荒唐傳說 天音絲縷 10348 2024-02-29 22:47

  “阿媽!我回來啦!”在門口時,阿羽便嚷嚷了起來。

  今天他實在是很高興,因為他給阿媽帶回來一大塊獐子肉,可以給阿媽熬肉湯了。

  待到進了門後,他便怔住了。

  堂屋里坐著一個陌生的女人,正低頭喝茶,而他的阿阿媽正和她說笑著。

  一見阿羽進來,阿媽停止了說話,慈愛地看著他笑道:“呀,是阿羽回來了呀——來,正好,來見見柳老師!”

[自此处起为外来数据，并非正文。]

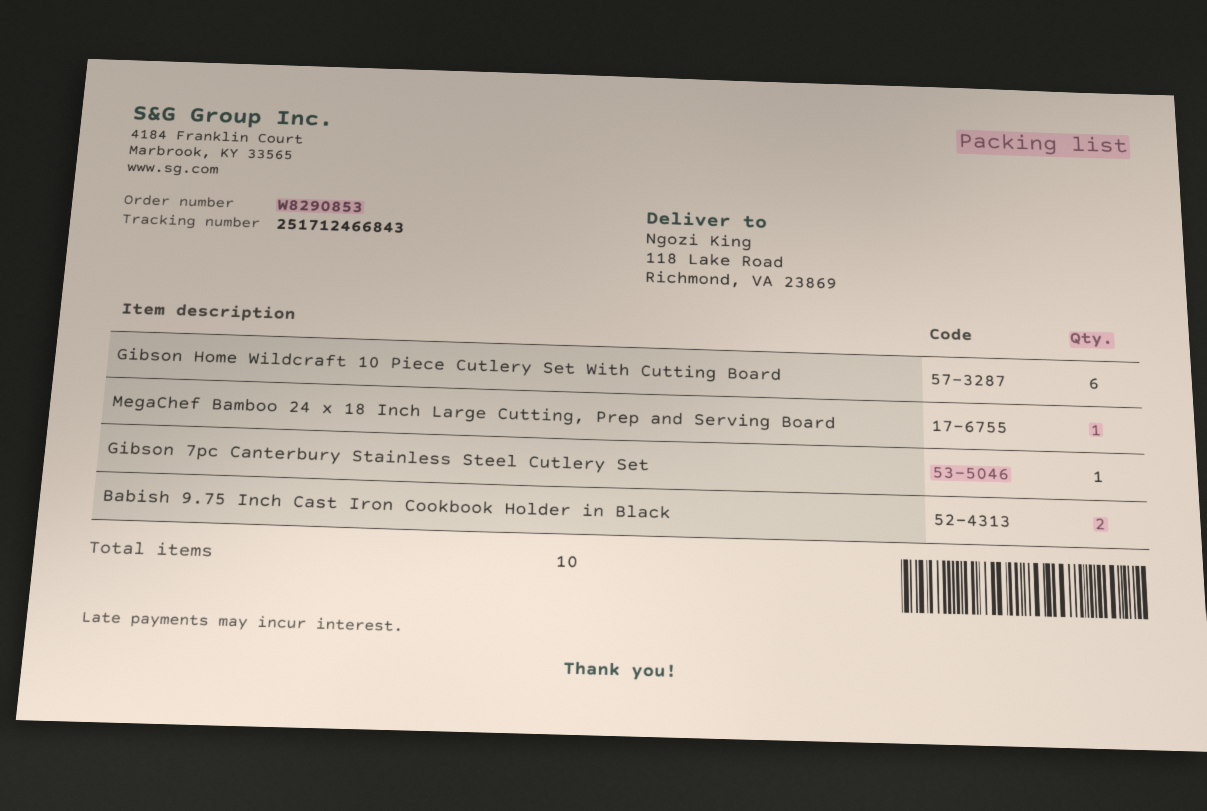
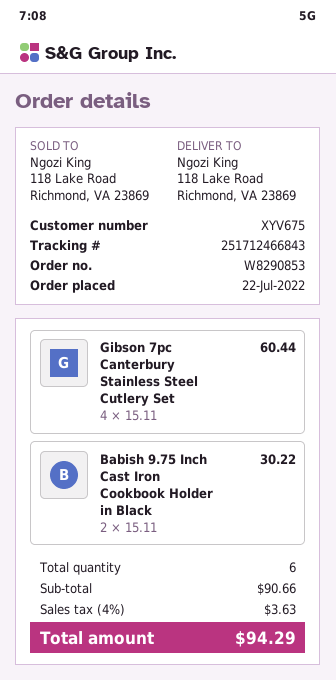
Gibson Home Wildcraft 10 Piece Cutlery Set With Cutting Board: 6 -> none
MegaChef Bamboo 24 x 18 Inch Large Cutting, Prep and Serving Board: 1 -> none
Gibson 7pc Canterbury Stainless Steel Cutlery Set: 1 -> 4
total quantity: 10 -> 6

  阿羽一怔,便要隨著母親的話開口稱呼時,卻見那個“柳老師”抬起了頭。

  阿羽的心猛地一跳!

  天啊,她好美!

  在他的眼前展現的是一張精致如畫的俏臉,那抹了淡妝的容顏上真個是膚若凝脂、眉若春山、眼若秋水、唇若塗朱……不知怎麼的,他的腦海中自然而然地冒出了九公給他看過的那些古書里對美女的描繪。

  就這麼坐在那里,她的渾身上下便自然地充溢著一種與嫻靜淡雅的知性美,令他看得目眩神迷……

  “啊,原來你就是阿羽呀——嗯,你的眼睛好亮哦!”說著,柳老師竟起身向阿羽走來,高挑的身材輕盈地款款擺動著,齊耳的短發隨著她的步伐輕靈飄逸地躍動。

  堂屋的光线並不怎麼亮,但是眼前出現的這個男孩的一雙如暗夜星辰般明亮的眼睛卻立刻深深地吸引了她。

  一刹時,阿羽全身的感覺似乎變得格外的靈敏積極起來,柳老師走過來時的一舉一動都清晰地在他的心鏡里印下。

  他清楚地嗅到她裹在白色套裝里那苗條而不失豐腴的身體散發出的陣陣不同於阿瑤的體香——阿瑤是清新健康的,而她是濃郁芳香的;他甚至能感覺出她那被衣物遮蔽這胴體的每一條流動的夸張曲线……

  “你好,阿羽!”柳老師停在了他的面前——她發現這個男孩子的個頭剛到自己的眉際,而自己的身高已經足有一百六十八公分之高——向他伸出了一只手——炎荒羽注意到,這只手是那麼的纖長細嫩白皙——但他只是看了一眼,並未伸出自己的手。

  “呃……我叫柳若蘭……你叫什麼?不會就叫阿羽吧?”見自己友好伸出的手未得到呼應,柳老師的臉上露出一絲狼狽,忙掩飾地進行自我介紹,同時想緩和氣氛地打趣阿羽。

  不知怎麼的,在這個大男孩異常明亮的眼睛的大膽注視下,她竟有些心慌,臉也似乎有點發熱,手心里甚至隱隱地沁出了汗水……

  “我叫炎荒羽。”阿羽終於微微地笑了。

  他清楚地將面前這個美麗——不,是驚艷的柳老師柳若蘭不自在的反應盡收心湖。

  看到面前的亮眼睛男孩終於對自己友好地笑了,柳若蘭不禁長長地松了口氣,她忍不住拉起他一只手,親切地道:“你叫我一聲柳老師好不好?”

  炎荒羽笑了,他突然由開始時對這個柳老師產生的出於異性本能的觀感里多了一份親近感。

  “柳老師!”他大聲響亮地叫了她一聲。

  柳若蘭被他突然大起的聲音嚇了一跳,但隨即便開心地笑了:“哎!”她也脆生生地大聲應了一聲。

  堂屋里頓時氣氛輕松融洽起來。

  “阿羽這孩子,平時也不是這個樣子的,今天才見到老師就變得調皮——柳老師您別介意,回頭我教訓他!”炎荒羽阿媽忙替兒子的調皮向柳若蘭表示歉意。

  一面說著,一面卻似嗔實疼地瞪了兒子一眼。

  “啊呵呵,沒有什麼的,阿羽他這麼機靈,我很喜歡的……”柳若蘭笑著說道,不過這確實是她的心里話。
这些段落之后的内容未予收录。